◆ **TASK STATEMENT**:
Each line from the one containing "subtotal: 10290.00 -> 10330.00" through the end of the data is to be written out exactly, and nothing more.

◆ **EXERCISE INPUTS**:
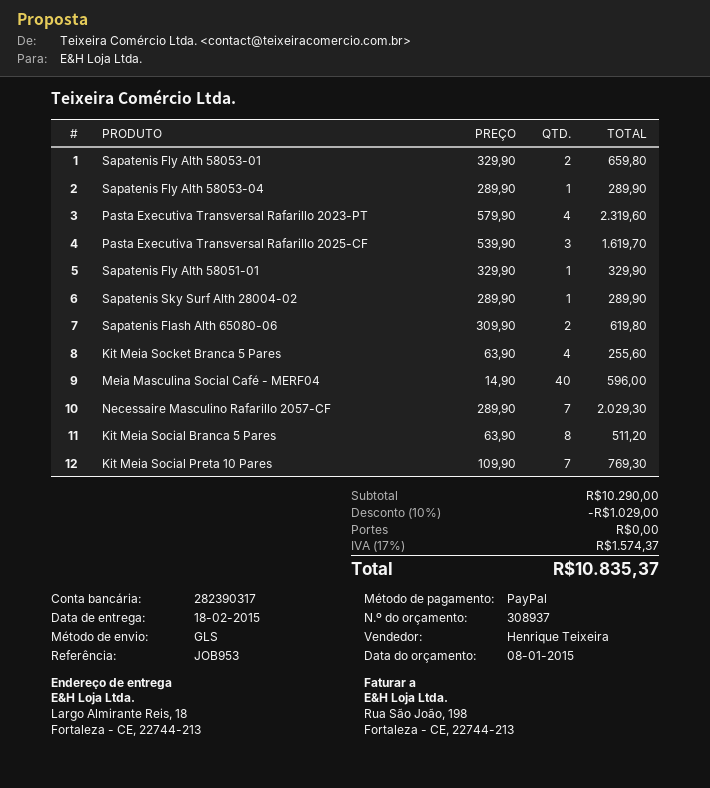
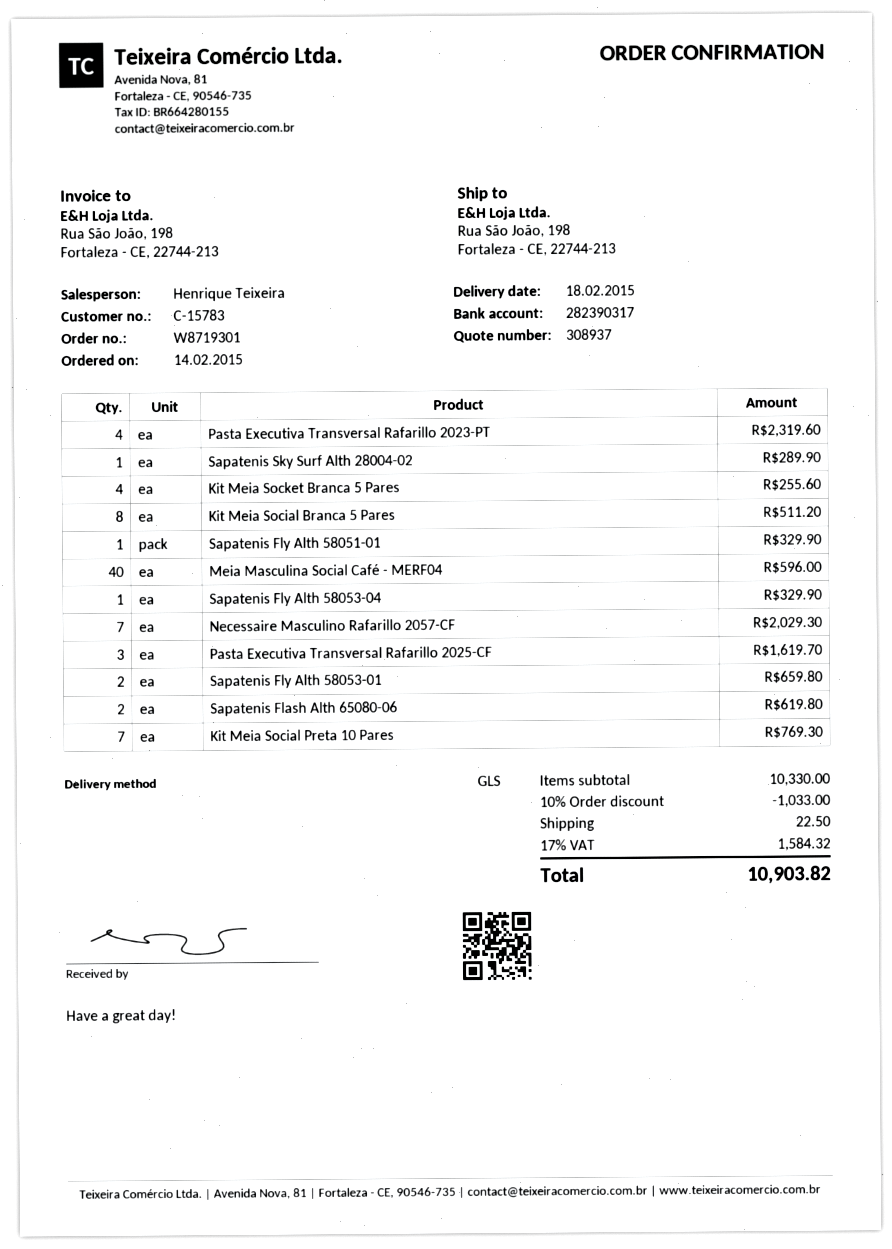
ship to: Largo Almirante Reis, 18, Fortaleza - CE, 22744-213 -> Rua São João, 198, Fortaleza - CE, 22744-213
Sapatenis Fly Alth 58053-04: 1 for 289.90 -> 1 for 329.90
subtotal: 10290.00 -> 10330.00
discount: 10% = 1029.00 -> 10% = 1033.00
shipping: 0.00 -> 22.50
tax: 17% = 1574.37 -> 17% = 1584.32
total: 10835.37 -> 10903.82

◆ **WORKED SOLUTION**:
subtotal: 10290.00 -> 10330.00
discount: 10% = 1029.00 -> 10% = 1033.00
shipping: 0.00 -> 22.50
tax: 17% = 1574.37 -> 17% = 1584.32
total: 10835.37 -> 10903.82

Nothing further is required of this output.